When a security guard was attacked by a baseball bat and samurai sword-wielding gang, when a model railway that took 30 years to build was saved from destruction, and when the Sittingbourne vs Maidstone United grudge match was called off because of floodlight failure, the Kent Messenger made sure its 112,000 loyal readers were the first to know.
These are just a few of the recent hot stories in the country's biggest-selling, weekday, weekly regional newspaper, with readers across Maidstone, Medway, Malling, Sittingbourne and Weald.
Once known as the Maidstone Telegraph, the paper is still owned by the same family that snapped up the title 31 years after its launch in 1859. Defying the downturn in local newspaper sales, Messenger-owner KM Group has even turned a profit for the first time since 2006.
Now this low-profile company, which owns a stable of weekly newspapers for different parts of Kent, awaits the outcome of an Office of Fair Trading (OFT) probe into its takeover of a group of Kent newspapers, which could have huge implications for the future of local papers.
KM Group has made a bid for seven titles owned by Northcliffe Media: Dover Express, East Kent Gazette, Folkestone Herald, Isle of Thanet Gazette, Medway News, the Thanet Times and the Herne Bay and Whitstable Times.
On 4 October, the OFT will conclude a 40-day investigation into the competition issues surrounding the acquisition. Most experts expect the deal to be approved, giving KM a monopoly of the Kent newspaper market. It already has a range of media interests in the county that include the Faversham News and the Sheerness Times Guardian, as well as seven local radio stations. Its titles reach 41 per cent of Kent's adults.
If the deal goes ahead, Northcliffe will be left with just the Kent & Sussex Courier. Archant is the only other significant newspaper group in the area.

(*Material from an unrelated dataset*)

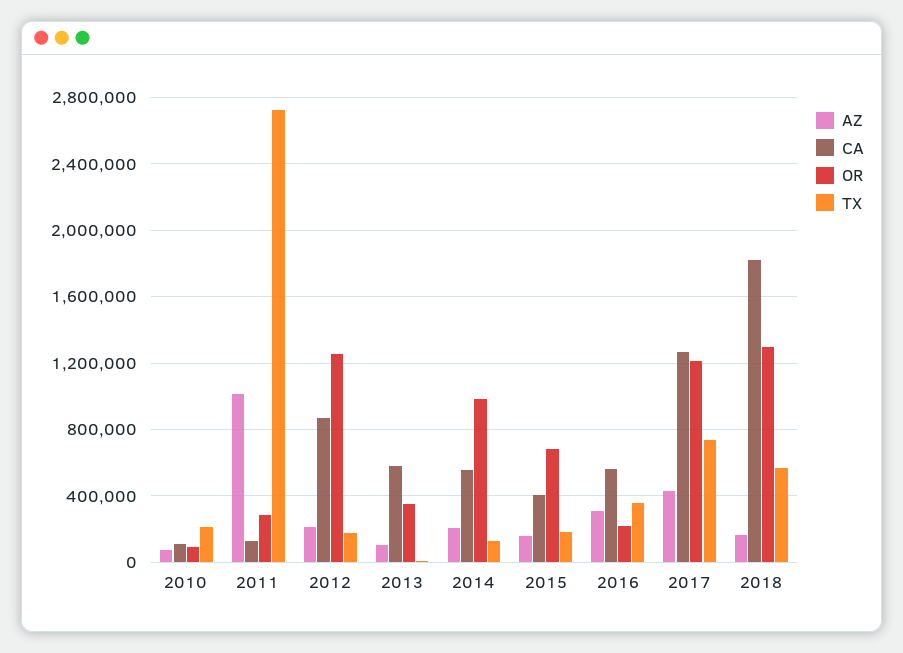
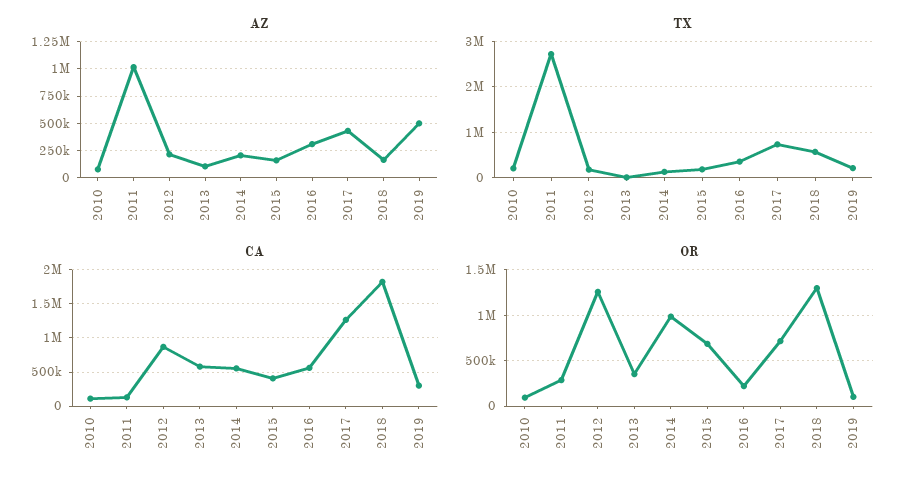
OR, 2017: 1200000 -> 700000
AZ, 2019: none -> 500000
TX, 2019: none -> 200000
CA, 2019: none -> 300000
OR, 2019: none -> 100000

Douglas McCabe, a media expert at Enders Analysis, says that approval would create a precedent to allow a restructuring of the entire local newspaper sector. "The inquiry could well find that it is actually better for one large company to own a group of papers in an area rather than two smaller ones whose futures could be at risk," he says. "If they get the go-ahead, this could be the starting gun for much bigger mergers."
Regional newspaper and commercial radio executives have been calling for the Government to relax ownership rules for years. There have long been rumours of mergers within the UK's regional newspaper groups as they try to find cost savings made necessary by falling circulations as the public's reading habits change – particularly as a result of free news on the internet – and advertising revenue slumps. The Daily Mail and General Trust, of which Northcliffe is a part, has certainly felt the sting. After a review of its operations, DMGT managing director Steve Auckland decided that it was time to sell the Kent titles even though Northcliffe bought them only four years ago.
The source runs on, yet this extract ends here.